THE last shipbuilding yard on the Tees has been mothballed, with the loss of about 200 jobs.
Swan Hunter put its Port Clarence operation on to a care and maintenance cycle after work ran out.
John Mitchell, the company's project director, said: "There is only a handful of people left down there. You cannot employ people on thin air."
Swans will complete a £240m Navy contract for two Royal Fleet Auxiliary vessels next year. But the work being carried out on the Tees - fabricating superstructure units, such as the bridge and cabins - has been completed.
The 1,000-tonne modules have been shipped to Swan's Wallsend yard, on the Tyne, where they will be fitted to the second vessel's hull.
Mr Mitchell said there were no plans to close Port Clarence and said Swans was pursuing work in the oil and gas sectors, along with other Ministry of Defence (MoD) contracts.

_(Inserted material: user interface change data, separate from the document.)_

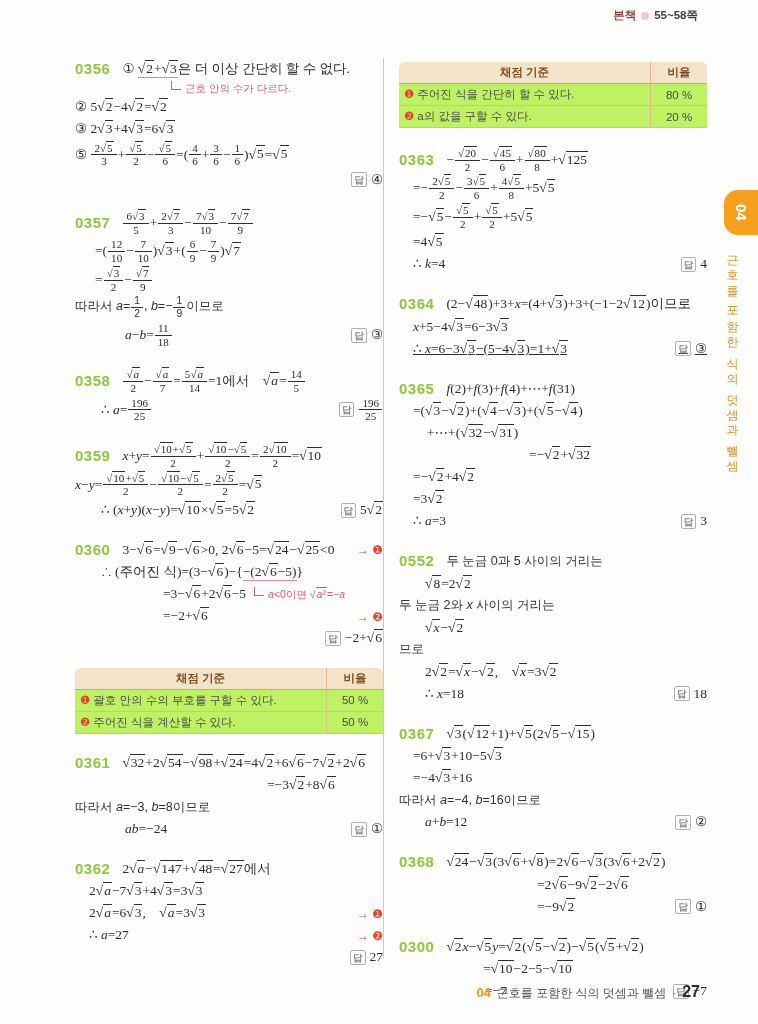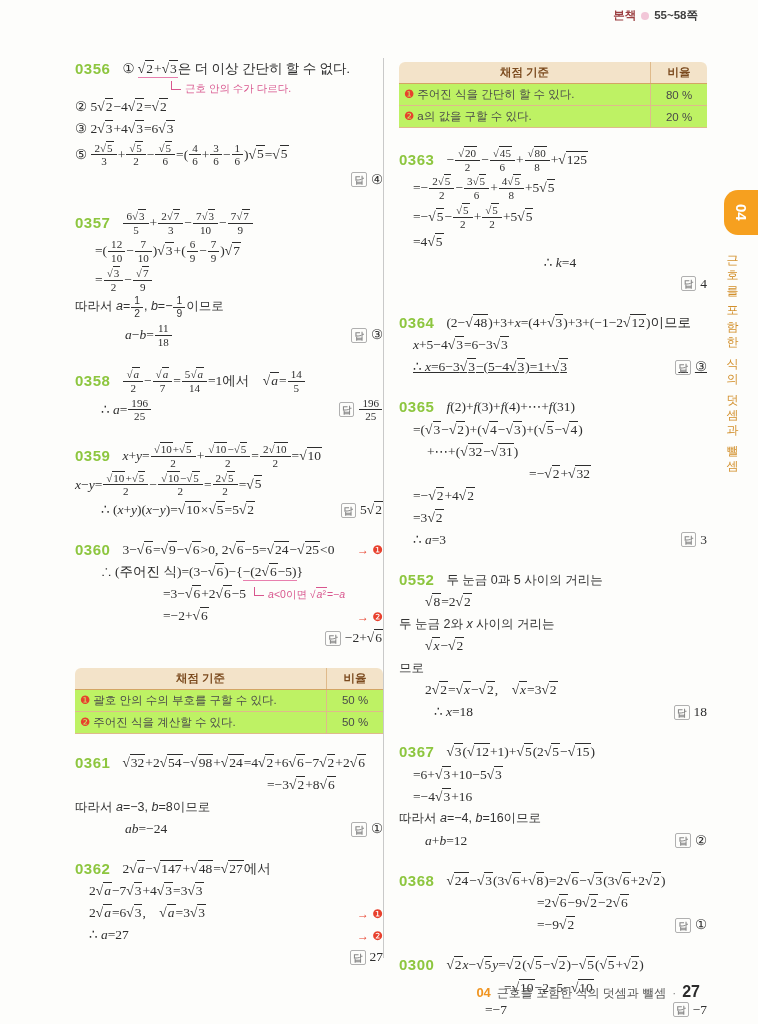"∴ k=4" div.ln { flex-direction: column -> none }
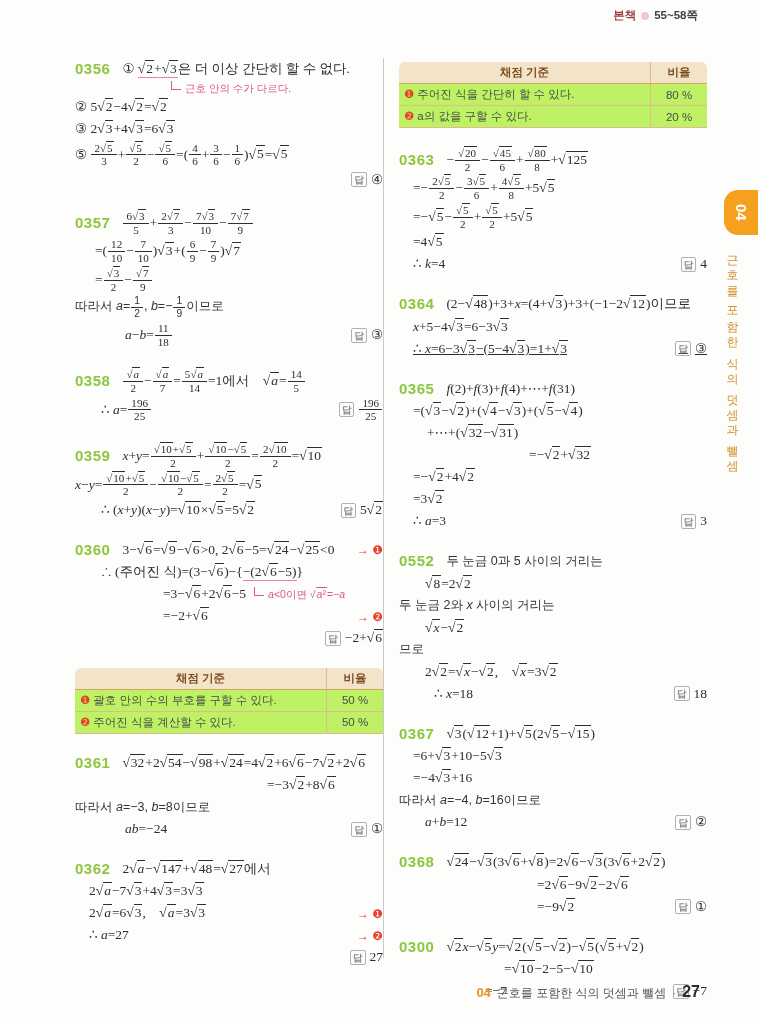"∴ x=18" div.ln { margin-left: 35px -> 26px }
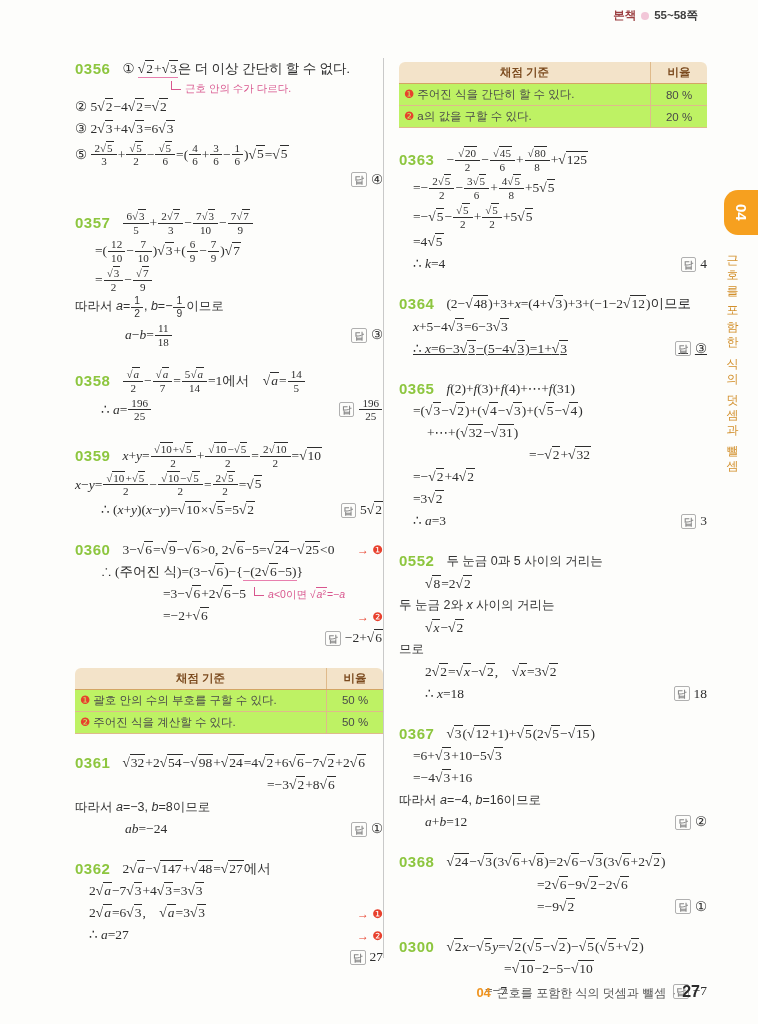"=√10−2−5−√10" div.ln { margin-left: 105px -> 84px }
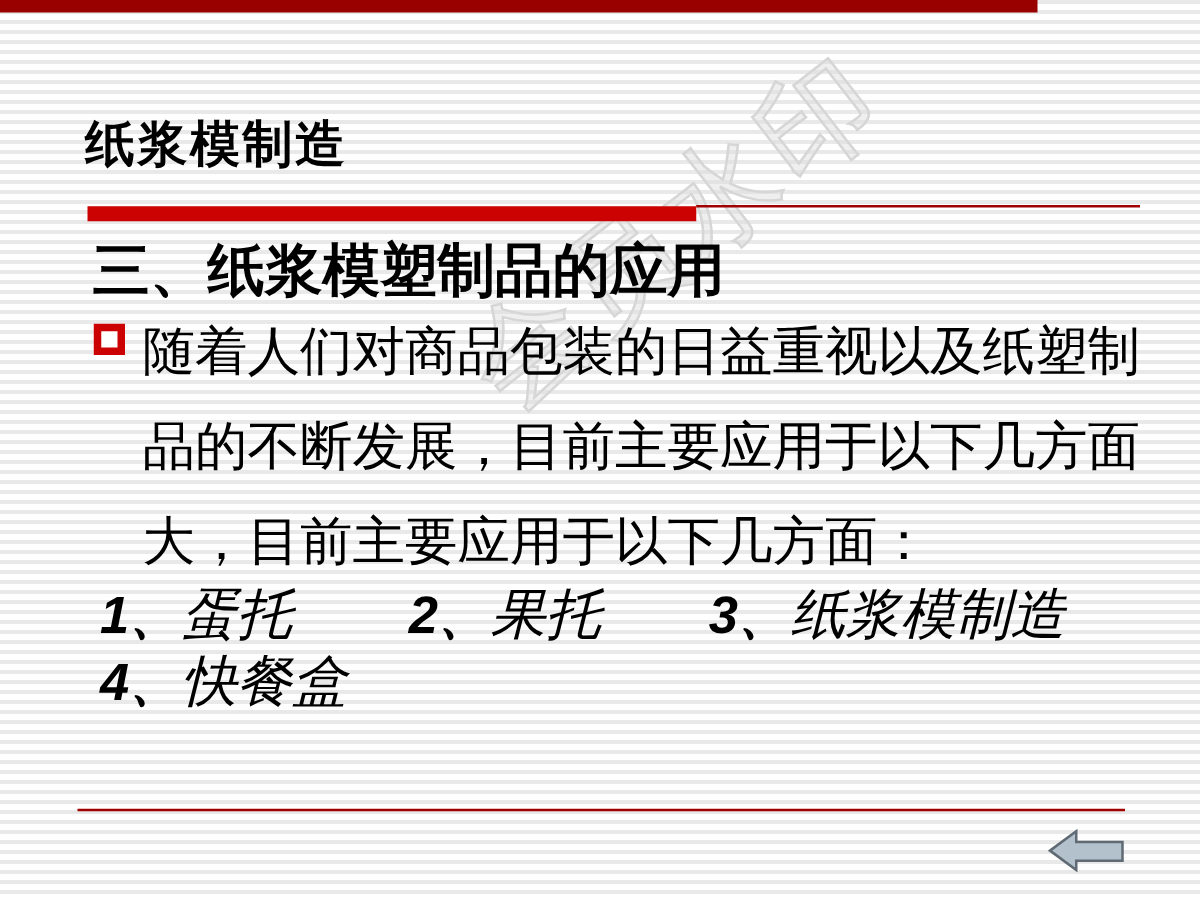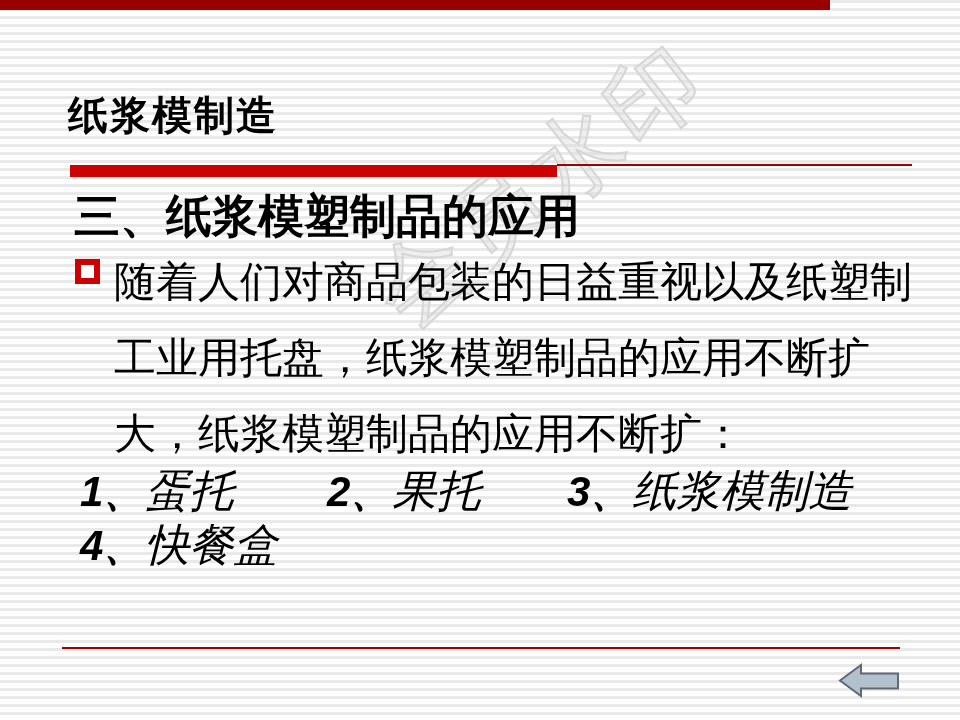"工业用托盘，纸浆模塑制品的应用不断扩" div { text: 工业用托盘，纸浆模塑制品的应用不断扩 -> 品的不断发展，目前主要应用于以下几方面 }
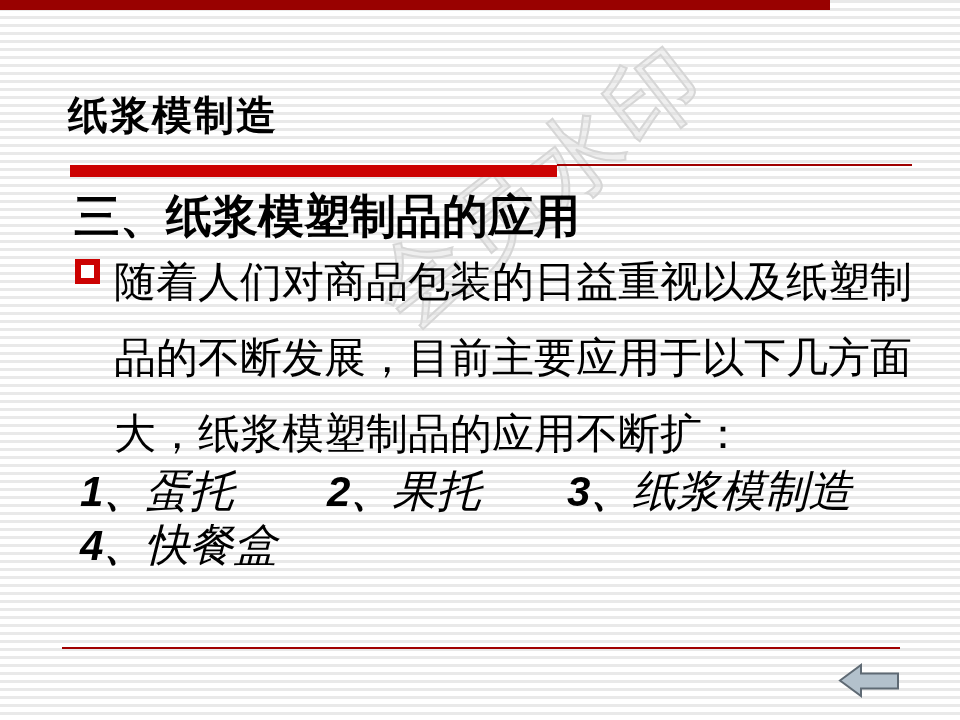"大，纸浆模塑制品的应用不断扩：" div { text: 纸浆模塑制品的应用不断扩 -> 目前主要应用于以下几方面 }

Dutch entrepreneur Jaap Kroese brought shipbuilding back to the Tees when Swans bought the Port Clarence yard, in Stockton, from engineering company Kvaerner in 2001. He created 200 jobs, and pledged to invest £52m.
Kvaerner had closed the 41-acre site at the end of 1999, with the loss of 3,000 jobs.
The mothballing of Port Clarence puts the brief revival of Teesside's shipbuilding industry in jeopardy.
The A&P Group, based in Southampton, has a ship repair facility at the Cammell Laird yard, in South Bank, but does not make vessels.
Before Swans, the last Tees shipbuilder was Smiths Dock Company Shipyard, in Middlesbrough, which closed in 1987 with the loss of 1,295 jobs.
At its height in the early 1900s, the industry provided work for more than 3,000 people in Stockton alone.
Swans has a two-year gap in its order book. There are no further contracts until 2008, when a £2.9bn project to build two aircraft carriers is due to begin.
The contract is expected to create 1,500 fabrication jobs on the Tees and the Tyne, but bosses fear there will be no skilled workers left by then.
Its Tyneside workforce has already dwindled from 1,500 to about 600, made up of 300 sub-contractors, 200 core staff and 100 apprentices.
These will all be laid off at the end of the year if more work is not found.
One hope is that Port Clarence could become a ship breaker, recycling decommissioned warships.
The Department for the Environment, Food and Rural Affairs (Defra) has already looked at Teesside and Tyneside as a possible site for the operation.
Mr Kroese is in talks with Dutch group NV Ecodock about creating a North-East shipbreaking yard.
Mr Mitchell said: "We are trying to keep the yard going and keep those skills in the North-East.
"It is not going to create thousands of new jobs, but could be another project running alongside new build work."
The company also has its hopes pinned on the MoD bringing forward Royal Navy contracts, for either a £50m hospital ship conversion, or a fleet of oil supply vessels.
Bosses will travel to London next week to meet Government officials in another round of talks, which also involve regional development agency One NorthEast and the GMB union.
An MoD spokesman said the hospital ships contract was under consideration.
A spokesman for One NorthEast said it would continue to back the yard's drive for work.